Before-and-after change records
▼

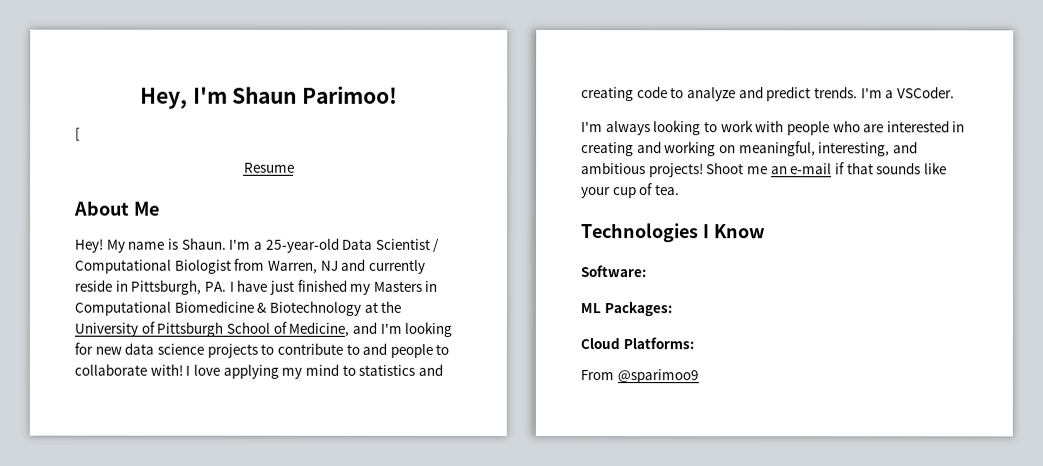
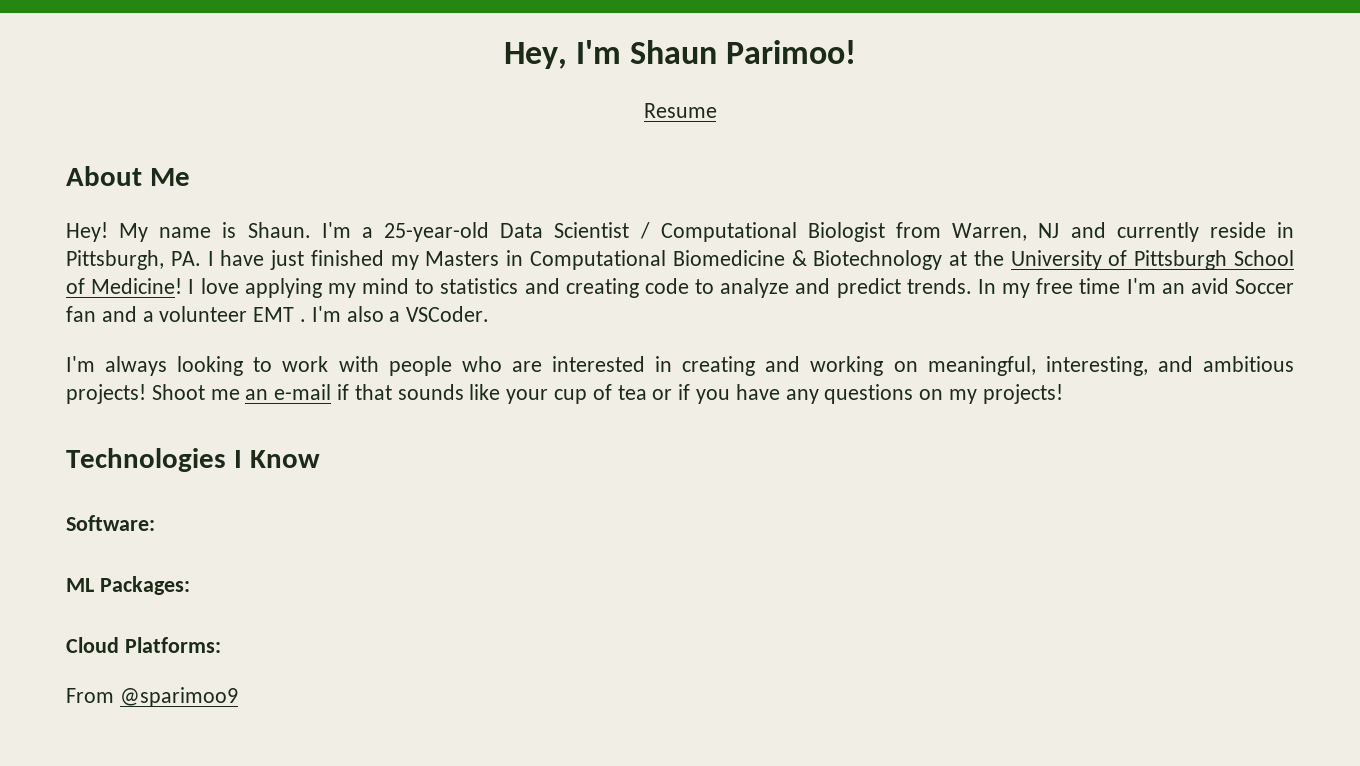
- [
- I'm a 25-year-old Data Scientist / Computational Biologist from Warren, NJ and currently reside in Pittsburgh, PA. I have just finished my Masters in Computational Biomedicine & Biotechnology at the University of Pittsburgh School of Medicine, and I'm looking for new data science projects to contribute to and people to collaborate with!
+ I'm a 25-year-old Data Scientist / Computational Biologist from Warren, NJ and currently reside in Pittsburgh, PA. I have just finished my Masters in Computational Biomedicine & Biotechnology at the University of Pittsburgh School of Medicine!
- I'm a VSCoder.
+ In my free time I'm an avid Soccer fan and a volunteer EMT . I'm also a VSCoder.
- Shoot me an e-mail if that sounds like your cup of tea.
+ Shoot me an e-mail if that sounds like your cup of tea or if you have any questions on my projects!

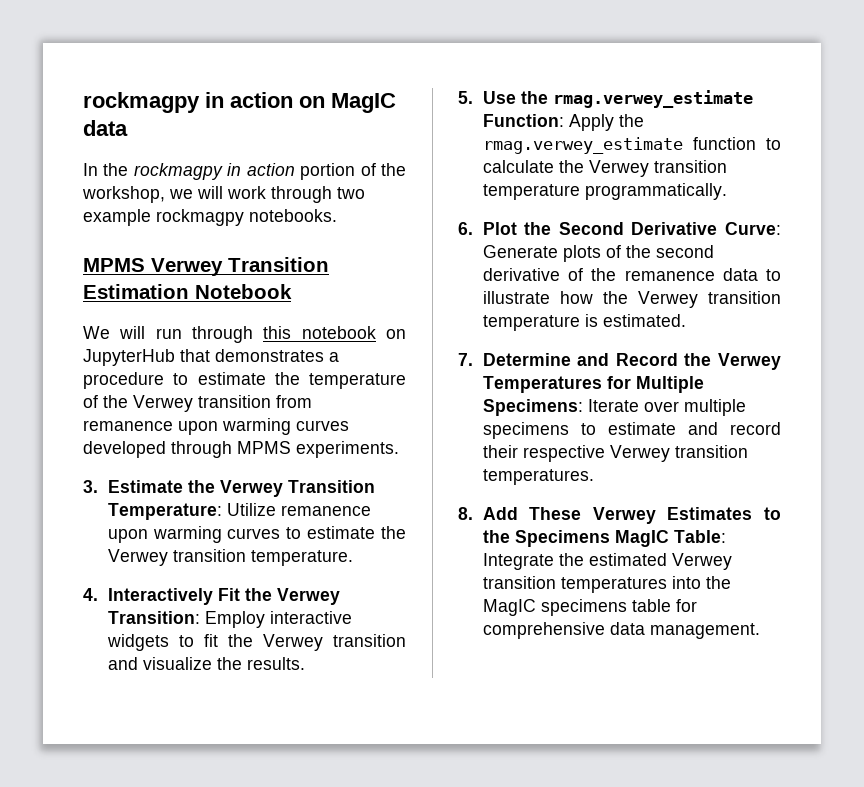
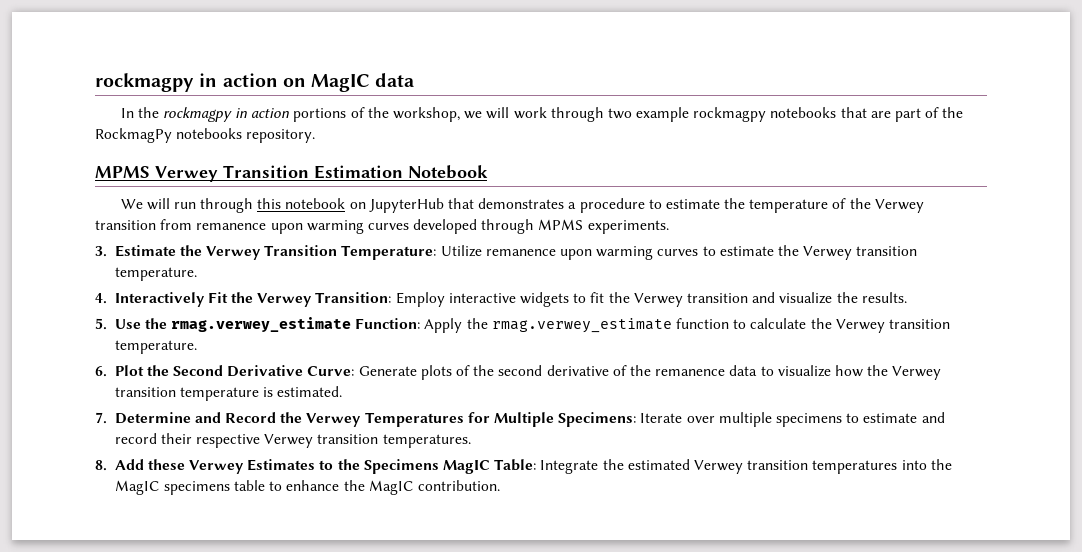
- In the rockmagpy in action portion of the workshop, we will work through two example rockmagpy notebooks.
+ In the rockmagpy in action portions of the workshop, we will work through two example rockmagpy notebooks that are part of the RockmagPy notebooks repository.
- 5. Use the rmag.verwey_estimate Function: Apply the rmag.verwey_estimate function to calculate the Verwey transition temperature programmatically.
+ 5. Use the rmag.verwey_estimate Function: Apply the rmag.verwey_estimate function to calculate the Verwey transition temperature.
- 6. Plot the Second Derivative Curve: Generate plots of the second derivative of the remanence data to illustrate how the Verwey transition temperature is estimated.
+ 6. Plot the Second Derivative Curve: Generate plots of the second derivative of the remanence data to visualize how the Verwey transition temperature is estimated.
- 8. Add These Verwey Estimates to the Specimens MagIC Table: Integrate the estimated Verwey transition temperatures into the MagIC specimens table for comprehensive data management.
+ 8. Add these Verwey Estimates to the Specimens MagIC Table: Integrate the estimated Verwey transition temperatures into the MagIC specimens table to enhance the MagIC contribution.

▲

Task instructions
Identify the lines of the entries containing the string "Integrate". Copy each such line.

Problem solution
- 8. Add These Verwey Estimates to the Specimens MagIC Table: Integrate the estimated Verwey transition temperatures into the MagIC specimens table for comprehensive data management.
+ 8. Add these Verwey Estimates to the Specimens MagIC Table: Integrate the estimated Verwey transition temperatures into the MagIC specimens table to enhance the MagIC contribution.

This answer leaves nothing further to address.